Hepatocyte growth factor activator inhibitor-1 (HAI-1), encoded by the serine protease inhibitor Kunitz type 1 (SPINT1) gene, is a membrane-associated proteinase inhibitor that potently inhibits a variety of serine proteinases, including those that are membrane bound. Although HAI-1/SPINT1 is widely expressed by epithelial cells and cancer cells, its functional role is still unclear, particularly in cancer. Here, we show that stable knockdown of HAI-1/SPINT1 in the human pancreatic cancer cell line SUIT-2 induces an elongated spindle-like morphology associated with accelerated invasion, thereby mimicking an epithelial to mesenchymal transition (EMT).
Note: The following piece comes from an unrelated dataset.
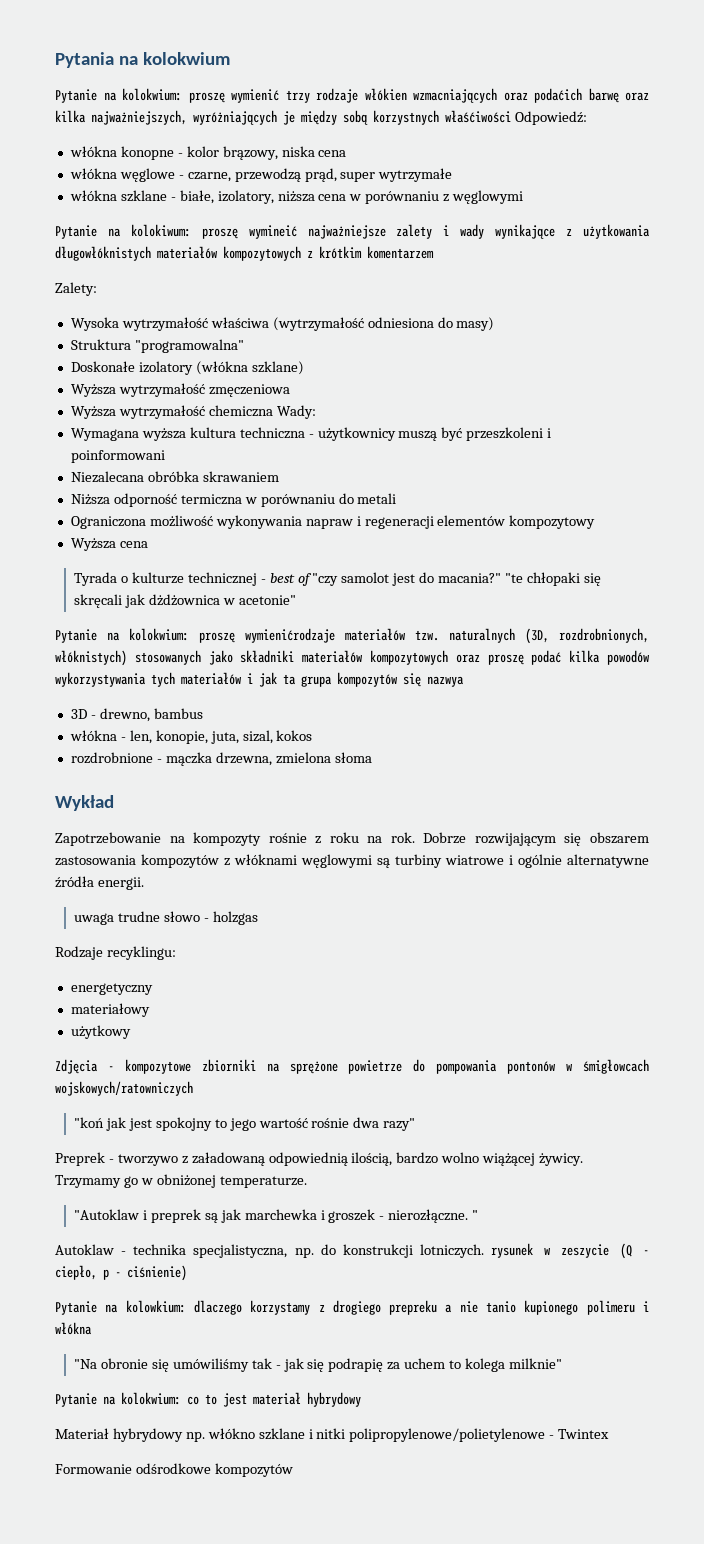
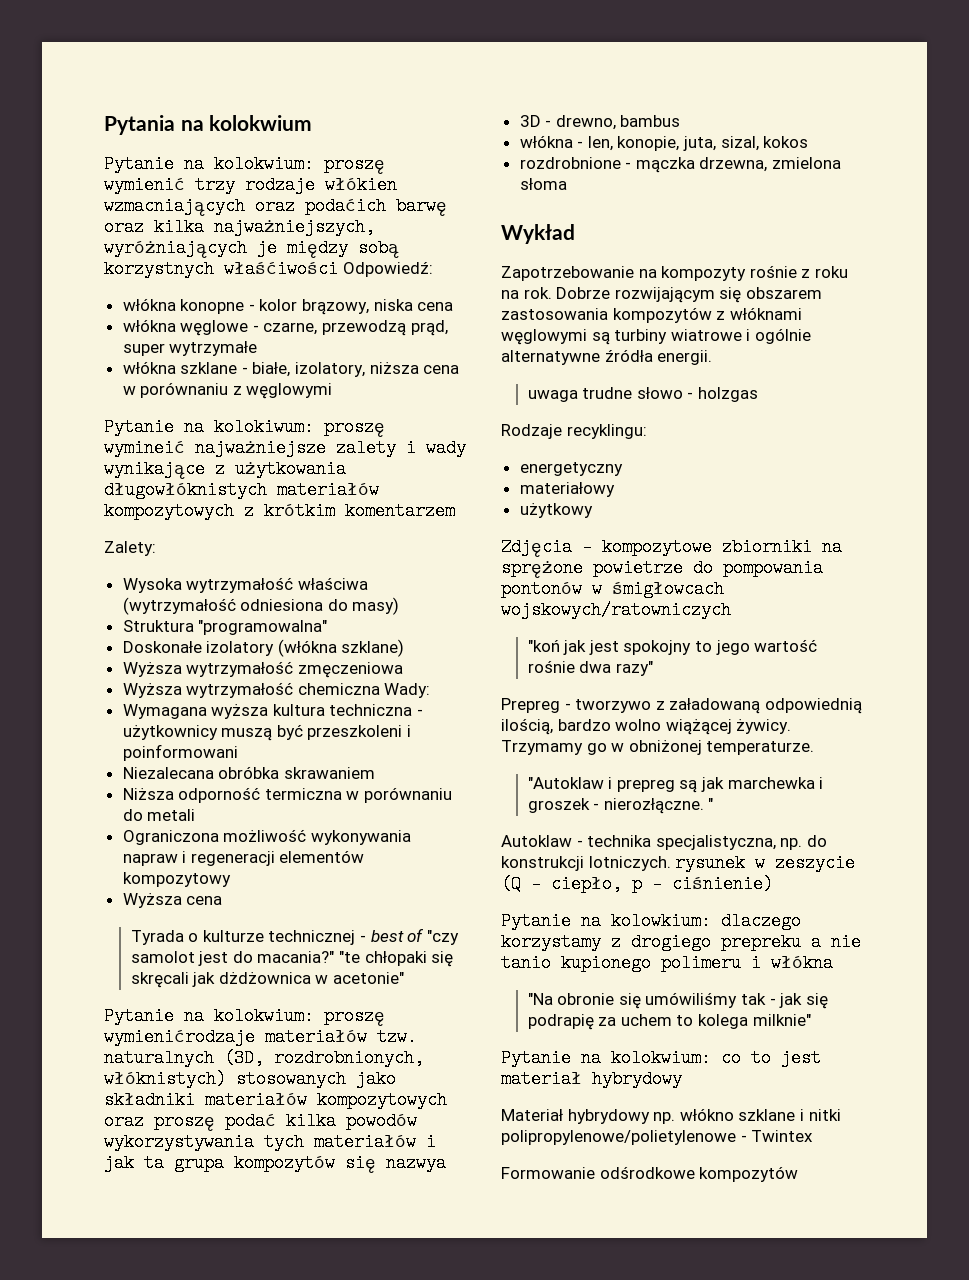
- Preprek - tworzywo z załadowaną odpowiednią ilością, bardzo wolno wiążącej żywicy.
+ Prepreg - tworzywo z załadowaną odpowiednią ilością, bardzo wolno wiążącej żywicy.
- "Autoklaw i preprek są jak marchewka i groszek - nierozłączne.
+ "Autoklaw i prepreg są jak marchewka i groszek - nierozłączne.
We found that HAI-1/SPINT1 knockdown significantly reduced the expression of E-cadherin and was accompanied by up-regulation of Smad-interacting protein 1 (SIP1), an E-cadherin transcriptional repressor. In addition, matrix metalloproteinase-9 (MMP-9) was up-regulated. Similar results were obtained in the HLC-1 lung carcinoma cell line. Moreover, a metastatic variant of SUIT-2 (S2-CP8) that showed loss of E-cadherin expression also showed a significantly reduced level of HAI-1/SPINT1. Engineered overexpression of HAI-1/SPINT1 in S2-CP8 resulted in reversion of E-cadherin expression and SIP1 down-regulation, which accompanied reestablishment of epithelial morphology in culture. The EMT caused by HAI-1/SPINT1 knockdown seemed to be mediated, at least partly, by membrane-bound serine proteinases, matriptase/ST14 and TMPRSS4, as knockdown of matriptase/ST14 or TMPRSS4 in HAI-1/SPINT1 knockdown SUIT-2 cells and HLC-1 cells resulted in reversion of SIP1 and/or MMP-9 expression levels. We suggest that interactions between HAI-1/SPINT1 and membrane-bound serine proteinases contribute to transcriptional and functional changes involved in EMT in certain carcinoma cells.